Under Yolande Boyom’s leadership, B. Angels Production uses film and theater to expose injustice and awaken the public, while Lovy’s Angels Organization transforms that awareness into direct survivor support, advocacy, and community education. In doing so the film gives investors a "social ROI" directly feeding into a closed-loop support system where media creates measurable social change. Every story told and every program created remains ethical, survivor-centered, and purpose-driven. With B. Angel's production platform, this important story can reach millions, bringing light into darkness, restoring dignity, and reminding the world that freedom is still possible.

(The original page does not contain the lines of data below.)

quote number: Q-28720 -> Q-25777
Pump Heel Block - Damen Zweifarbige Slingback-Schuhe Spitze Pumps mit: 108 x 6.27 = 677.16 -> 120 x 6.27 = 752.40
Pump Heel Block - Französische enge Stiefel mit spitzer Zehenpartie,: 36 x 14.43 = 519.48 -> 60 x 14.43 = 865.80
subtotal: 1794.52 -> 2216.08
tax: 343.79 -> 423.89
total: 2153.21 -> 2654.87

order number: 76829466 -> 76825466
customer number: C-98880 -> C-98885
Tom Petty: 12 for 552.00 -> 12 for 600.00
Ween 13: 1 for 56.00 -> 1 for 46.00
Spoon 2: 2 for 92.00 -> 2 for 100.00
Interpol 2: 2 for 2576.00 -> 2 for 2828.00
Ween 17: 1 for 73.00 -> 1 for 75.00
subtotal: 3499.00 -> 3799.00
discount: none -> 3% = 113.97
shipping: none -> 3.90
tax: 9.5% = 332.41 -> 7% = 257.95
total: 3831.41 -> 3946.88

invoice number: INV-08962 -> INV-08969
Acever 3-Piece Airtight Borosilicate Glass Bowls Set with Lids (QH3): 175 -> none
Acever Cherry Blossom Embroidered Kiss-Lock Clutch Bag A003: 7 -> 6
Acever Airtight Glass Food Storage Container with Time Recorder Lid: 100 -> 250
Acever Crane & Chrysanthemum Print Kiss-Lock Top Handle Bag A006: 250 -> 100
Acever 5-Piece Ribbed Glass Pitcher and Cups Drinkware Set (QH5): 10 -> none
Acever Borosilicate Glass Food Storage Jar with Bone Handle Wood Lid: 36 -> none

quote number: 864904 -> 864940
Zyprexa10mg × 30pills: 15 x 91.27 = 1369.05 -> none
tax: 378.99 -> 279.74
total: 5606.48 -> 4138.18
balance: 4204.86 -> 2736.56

The production team includes Executive Producer B.Angels Production, Ester-Rose Diaz at blest.media and Marx Boyom, along with producers Lynneise N. Joseph and Natasha Whitaker. Directed by Yolande Boyom & Jeremy Patsy, the Director of Photography is Irtaza Qadeer with First Assistant Cinematographer, Blake Mitchell.
Raised in Cameroon, Yolande Boyom began her journey in film at a young age, working alongside renowned director Jean-Pierre Bekolo. Yet her true calling was not born on a film set, it was born from survival. As a young student living away from home, Yolande once found herself alone, starving, and afraid to ask for help. One night, driven by desperation and naïve hope, she went out seeking kindness. Instead, she was taken advantage of in exchange for food. That moment could have ended her future like it has for countless girls if she had not had a mother who was able to bring her home. That night changed her forever. From that moment came a promise: no girl should ever have to trade her dignity to survive.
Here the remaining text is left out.